[[ Task data open ]]
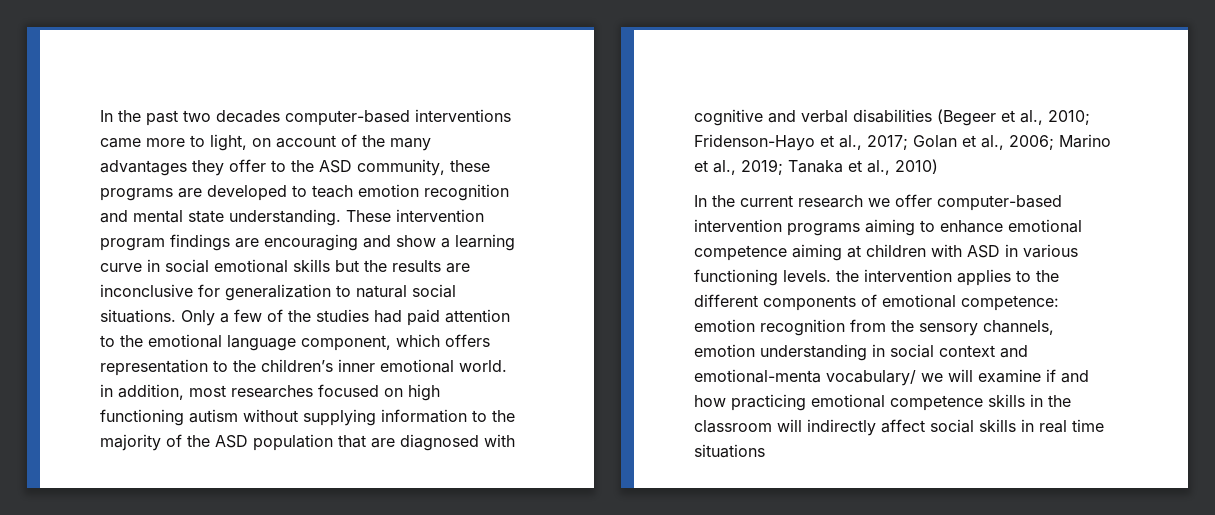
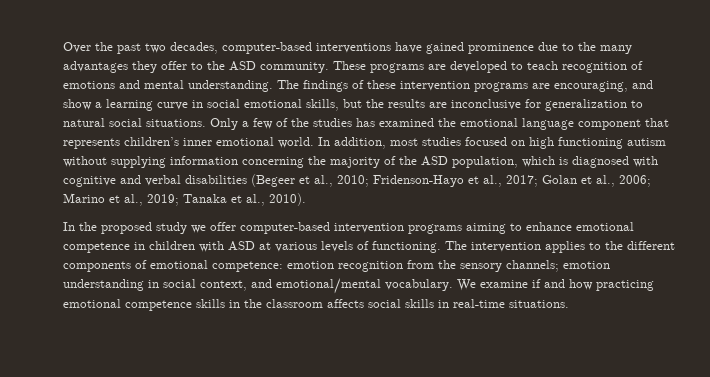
- In the past two decades computer-based interventions came more to light, on account of the many advantages they offer to the ASD community, these programs are developed to teach emotion recognition and mental state understanding. These intervention program findings are encouraging and show a learning curve in social emotional skills but the results are inconclusive for generalization to natural social situations.
+ Over the past two decades, computer-based interventions have gained prominence due to the many advantages they offer to the ASD community. These programs are developed to teach recognition of emotions and mental understanding. The findings of these intervention programs are encouraging, and show a learning curve in social emotional skills, but the results are inconclusive for generalization to natural social situations.
- Only a few of the studies had paid attention to the emotional language component, which offers representation to the children’s inner emotional world. in addition, most researches focused on high functioning autism without supplying information to the majority of the ASD population that are diagnosed with cognitive and verbal disabilities (Begeer et al., 2010;
+ Only a few of the studies has examined the emotional language component that represents children’s inner emotional world. In addition, most studies focused on high functioning autism without supplying information concerning the majority of the ASD population, which is diagnosed with cognitive and verbal disabilities (Begeer et al., 2010;
- Tanaka et al., 2010)
- In the current research we offer computer-based intervention programs aiming to enhance emotional competence aiming at children with ASD in various functioning levels. the intervention applies to the different components of emotional competence:
+ Tanaka et al., 2010).
+ In the proposed study we offer computer-based intervention programs aiming to enhance emotional competence in children with ASD at various levels of functioning. The intervention applies to the different components of emotional competence:
- emotion recognition from the sensory channels, emotion understanding in social context and emotional-menta vocabulary/ we will examine if and how practicing emotional competence skills in the classroom will indirectly affect social skills in real time situations
+ emotion recognition from the sensory channels; emotion understanding in social context, and emotional/mental vocabulary. We examine if and how practicing emotional competence skills in the classroom affects social skills in real-time situations.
[[ Task data closed ]]
### Brief
Transcribe each entry exactly, pictures excluded.

### The answer
- In the past two decades computer-based interventions came more to light, on account of the many advantages they offer to the ASD community, these programs are developed to teach emotion recognition and mental state understanding. These intervention program findings are encouraging and show a learning curve in social emotional skills but the results are inconclusive for generalization to natural social situations.
+ Over the past two decades, computer-based interventions have gained prominence due to the many advantages they offer to the ASD community. These programs are developed to teach recognition of emotions and mental understanding. The findings of these intervention programs are encouraging, and show a learning curve in social emotional skills, but the results are inconclusive for generalization to natural social situations.
- Only a few of the studies had paid attention to the emotional language component, which offers representation to the children’s inner emotional world. in addition, most researches focused on high functioning autism without supplying information to the majority of the ASD population that are diagnosed with cognitive and verbal disabilities (Begeer et al., 2010;
+ Only a few of the studies has examined the emotional language component that represents children’s inner emotional world. In addition, most studies focused on high functioning autism without supplying information concerning the majority of the ASD population, which is diagnosed with cognitive and verbal disabilities (Begeer et al., 2010;
- Tanaka et al., 2010)
- In the current research we offer computer-based intervention programs aiming to enhance emotional competence aiming at children with ASD in various functioning levels. the intervention applies to the different components of emotional competence:
+ Tanaka et al., 2010).
+ In the proposed study we offer computer-based intervention programs aiming to enhance emotional competence in children with ASD at various levels of functioning. The intervention applies to the different components of emotional competence:
- emotion recognition from the sensory channels, emotion understanding in social context and emotional-menta vocabulary/ we will examine if and how practicing emotional competence skills in the classroom will indirectly affect social skills in real time situations
+ emotion recognition from the sensory channels; emotion understanding in social context, and emotional/mental vocabulary. We examine if and how practicing emotional competence skills in the classroom affects social skills in real-time situations.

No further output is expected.